Sliskovic D R, Picard J A, O'Brien P M, Liao P, Roark W H, Roth B D, Anderson M A, Mueller S B, Bocan T M, Bousley R F, Hamelehle K L, Homan R, Reindel J F, Stanfield R L, Turluck D, Krause B R
Parke-Davis Pharmaceutical Research Division, Warner-Lambert Company, Ann Arbor, Michigan 48105, USA.
J Med Chem. 1998 Feb 26;41(5):682-90. doi: 10.1021/jm970560h.

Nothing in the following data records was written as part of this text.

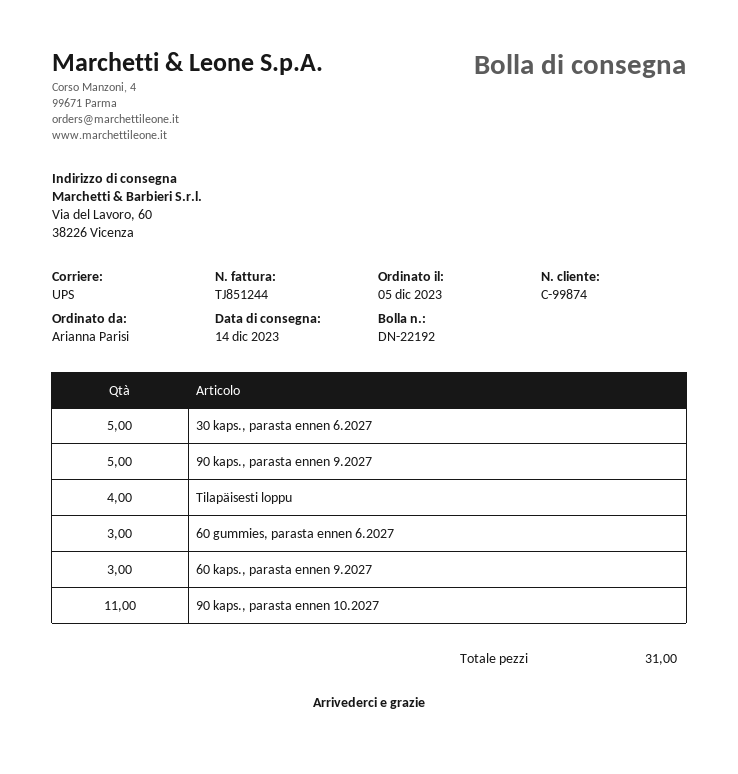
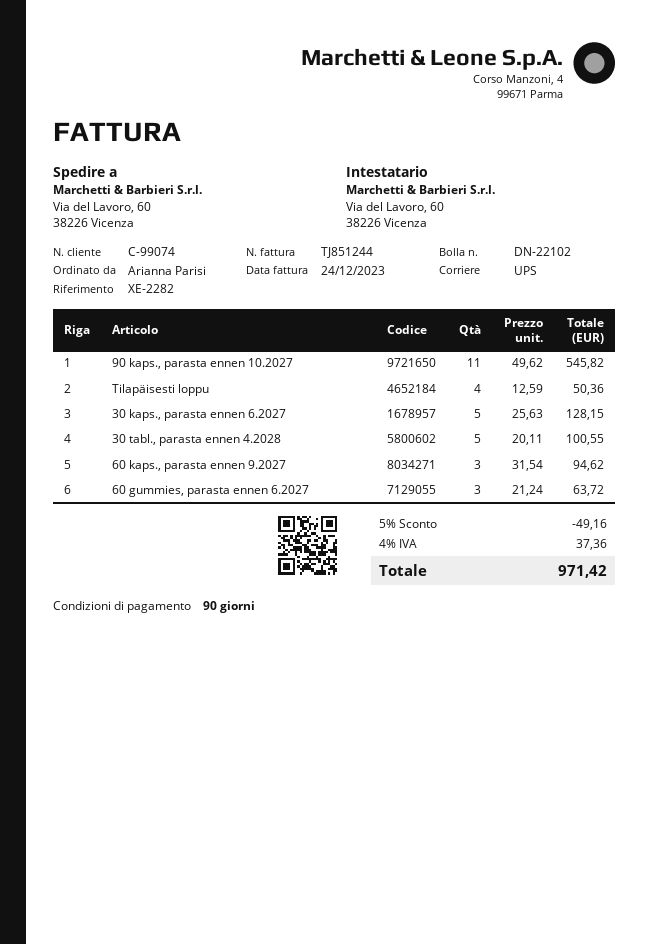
delivery note number: DN-22192 -> DN-22102
customer number: C-99874 -> C-99074
90 kaps., parasta ennen 9.2027: 5 -> none
30 tabl., parasta ennen 4.2028: none -> 5

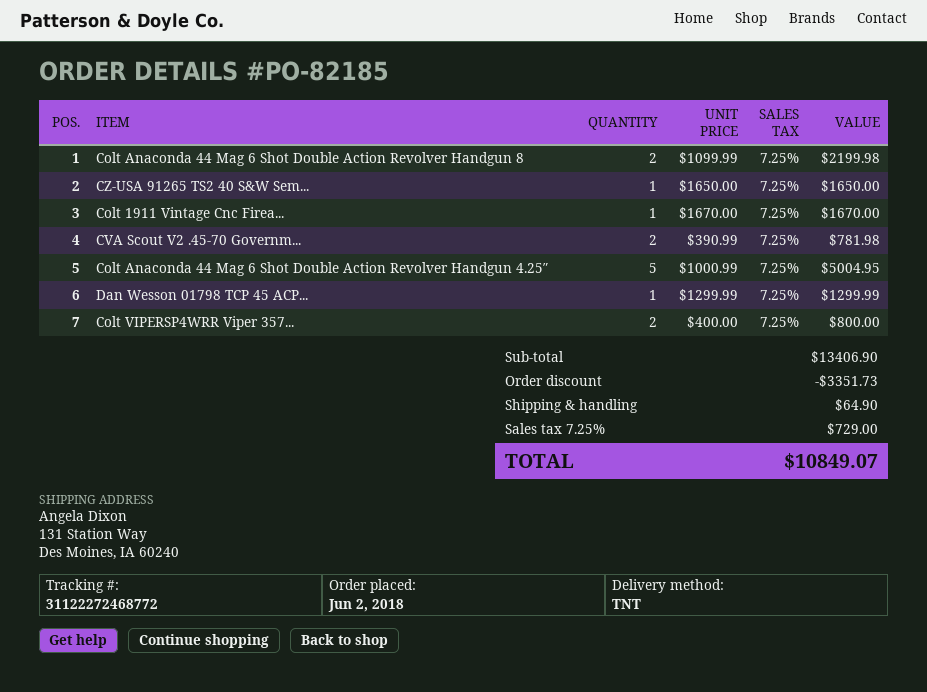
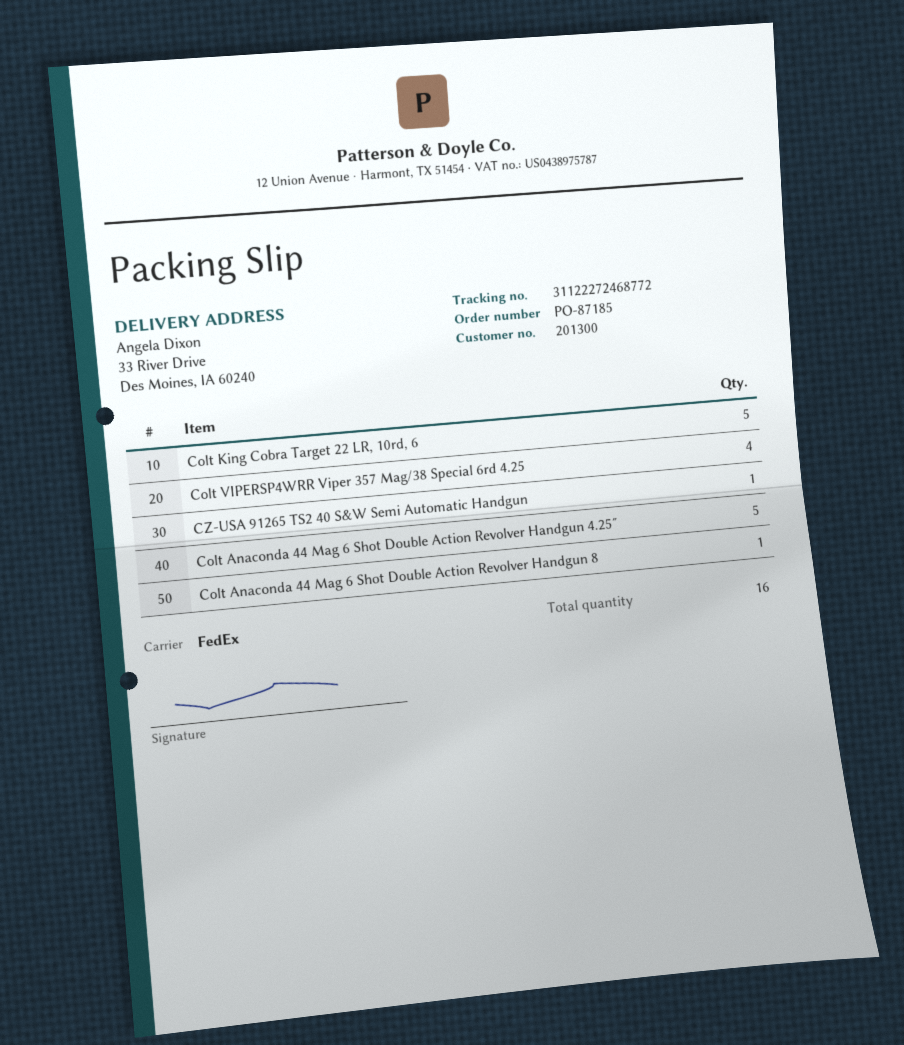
order number: PO-82185 -> PO-87185
shipping method: TNT -> FedEx
ship to: 131 Station Way, Des Moines, IA 60240 -> 33 River Drive, Des Moines, IA 60240
Colt Anaconda 44 Mag 6 Shot Double Action Revolver Handgun 8: 2 -> 1
Colt 1911 Vintage Cnc Firea...: 1 -> none
CVA Scout V2 .45-70 Governm...: 2 -> none
Dan Wesson 01798 TCP 45 ACP...: 1 -> none
Colt VIPERSP4WRR Viper 357...: 2 -> 4
Colt King Cobra Target 22 LR, 10rd, 6: none -> 5

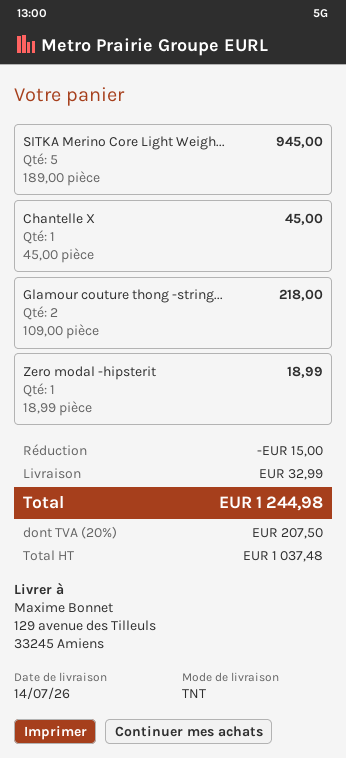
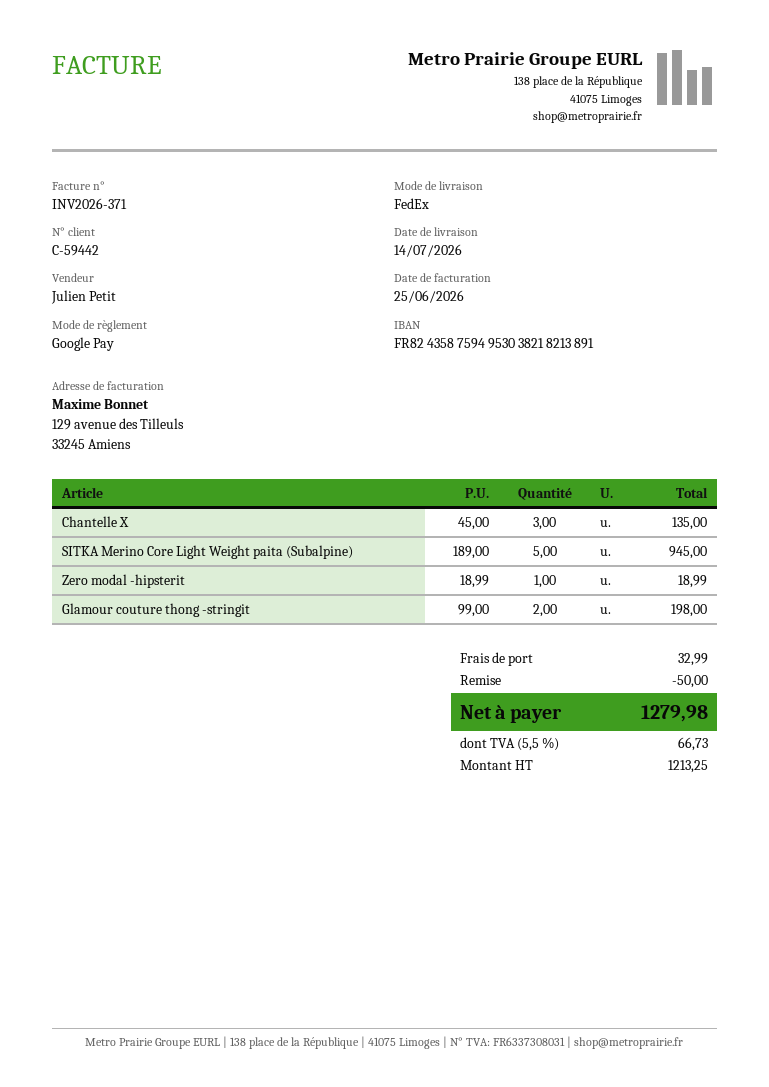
shipping method: TNT -> FedEx
Chantelle X: 1 x 45.00 = 45.00 -> 3 x 45.00 = 135.00
Glamour couture thong -string...: 2 x 109.00 = 218.00 -> 2 x 99.00 = 198.00
discount: 15.00 -> 50.00
net: 1037.48 -> 1213.25
tax: 20% = 207.50 -> 5.5% = 66.73
total: 1244.98 -> 1279.98

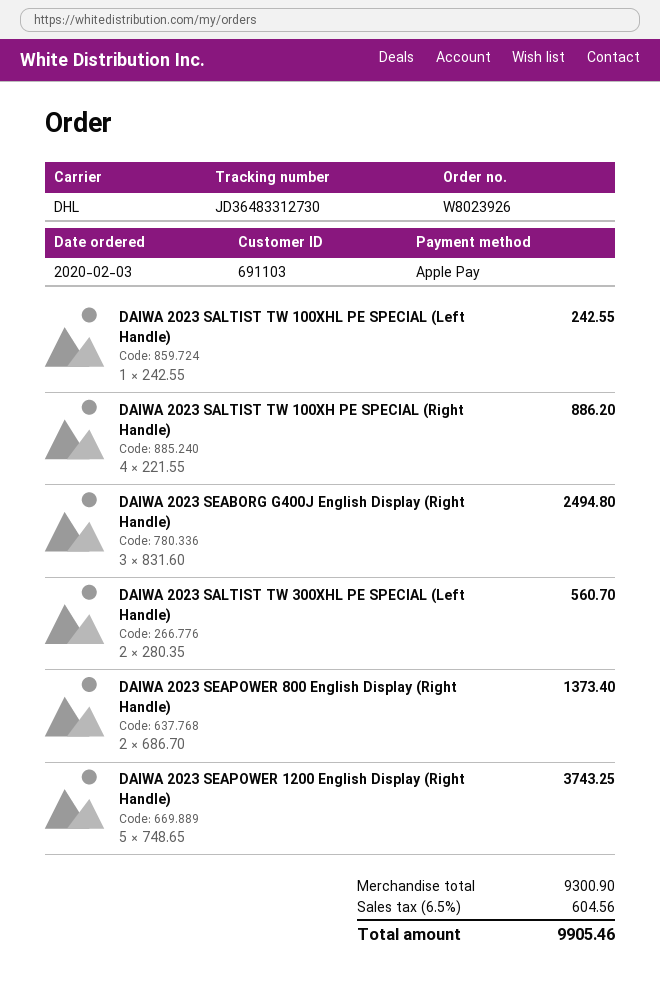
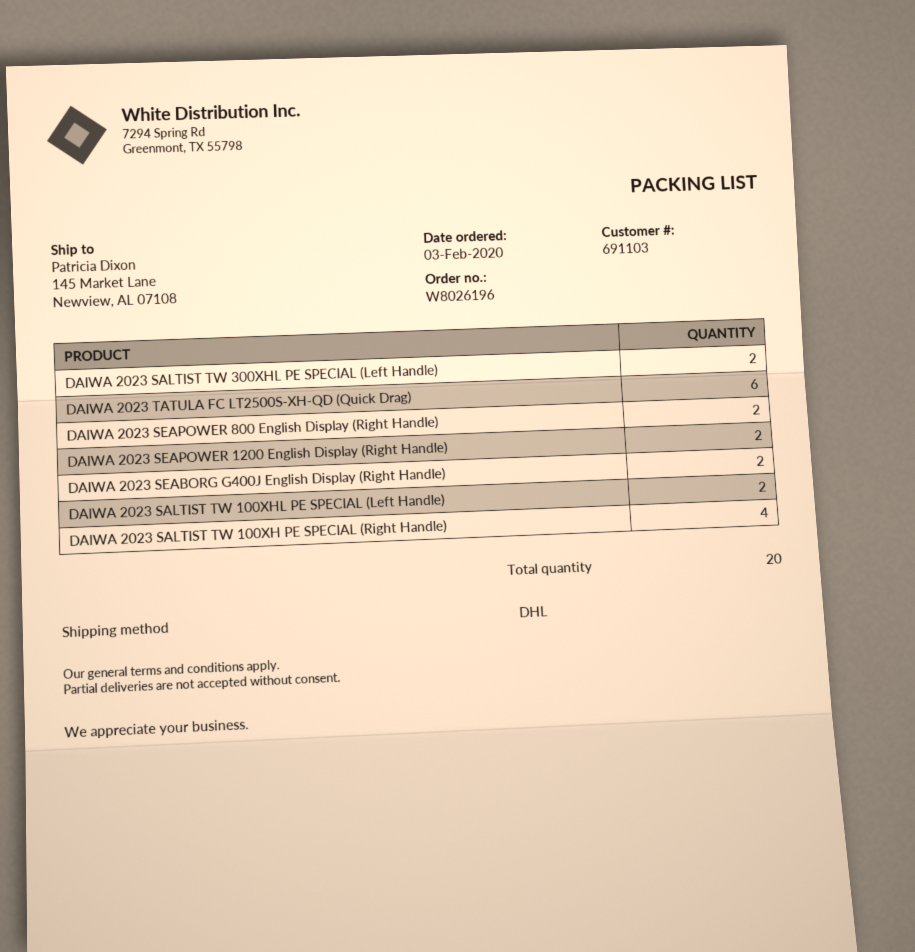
order number: W8023926 -> W8026196
DAIWA 2023 SALTIST TW 100XHL PE SPECIAL (Left Handle): 1 -> 2
DAIWA 2023 SEABORG G400J English Display (Right Handle): 3 -> 2
DAIWA 2023 SEAPOWER 1200 English Display (Right Handle): 5 -> 2
DAIWA 2023 TATULA FC LT2500S-XH-QD (Quick Drag): none -> 6

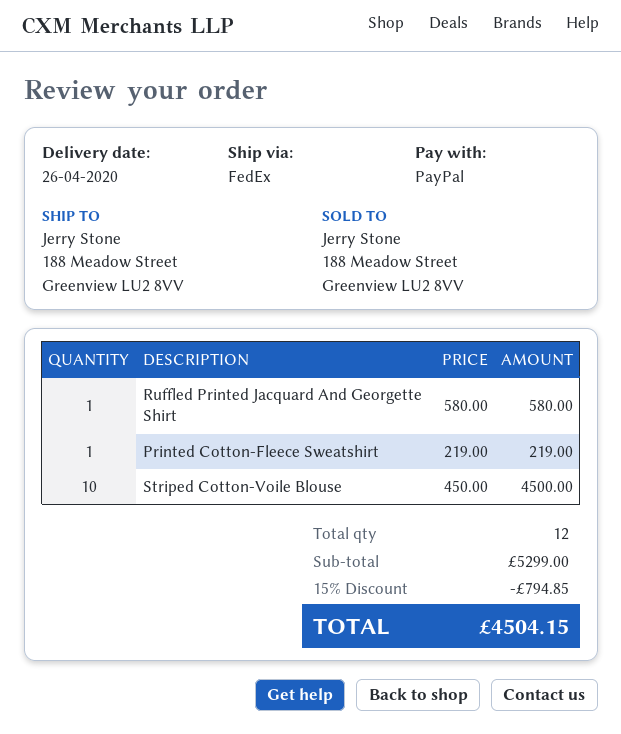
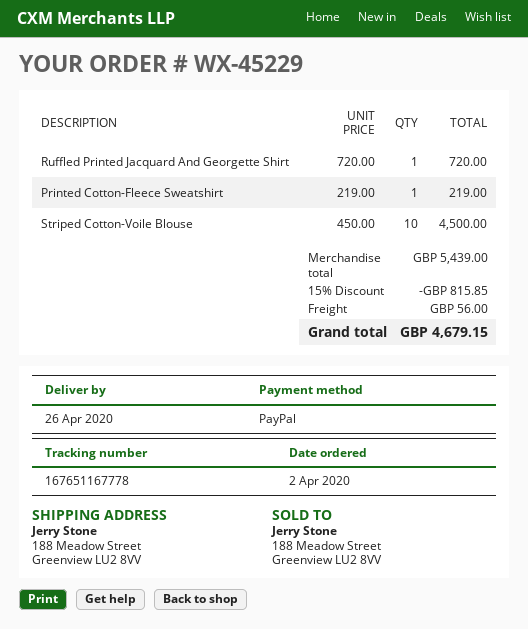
Ruffled Printed Jacquard And Georgette Shirt: 1 x 580.00 = 580.00 -> 1 x 720.00 = 720.00
subtotal: 5299.00 -> 5439.00
discount: 15% = 794.85 -> 15% = 815.85
shipping: none -> 56.00
total: 4504.15 -> 4679.15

We prepared a series of alpha-substituted malonester amides that were evaluated for their ability to inhibit acyl-CoA:cholesterol O-acyl transferase activity in vitro and to lower plasma total cholesterol levels in a variety of cholesterol-fed animal models. Compounds of this series were also useful in examining the relationship between adrenal toxicity and ACAT inhibition. One compound from this series, 9f, was a potent inhibitor of ACAT in both the microsomal and cellular assays. It was also bioavailable as determined by both a bioassay and a HPLC-UV assay. This compound was evaluated in both guinea pig and dog models of adrenal toxicity and compared to tetrazole amide 15. In the most sensitive species, the dog, both of these compounds achieved good plasma levels; however, compound 9f caused adrenal necrosis, whereas compound 15 had no effect on the adrenal gland. This adds to the growing body of evidence that the adrenal toxicity observed with ACAT inhibitors may not be mechanism related.
我们制备了一系列α-取代的丙二酸酯酰胺,并对其在体外抑制酰基辅酶A:胆固醇O-酰基转移酶活性以及在多种高胆固醇喂养动物模型中降低血浆总胆固醇水平的能力进行了评估。该系列化合物在研究肾上腺毒性与ACAT抑制之间的关系方面也很有用。该系列中的一种化合物9f,在微粒体和细胞试验中都是ACAT的有效抑制剂。通过生物测定和HPLC-UV测定确定它也具有生物利用度。该化合物在豚鼠和狗的肾上腺毒性模型中进行了评估,并与四唑酰胺15进行了比较。在最敏感的物种狗中,这两种化合物都达到了良好的血浆水平;然而,化合物9f导致肾上腺坏死,而化合物15对肾上腺没有影响。这增加了越来越多的证据表明,ACAT抑制剂观察到的肾上腺毒性可能与机制无关。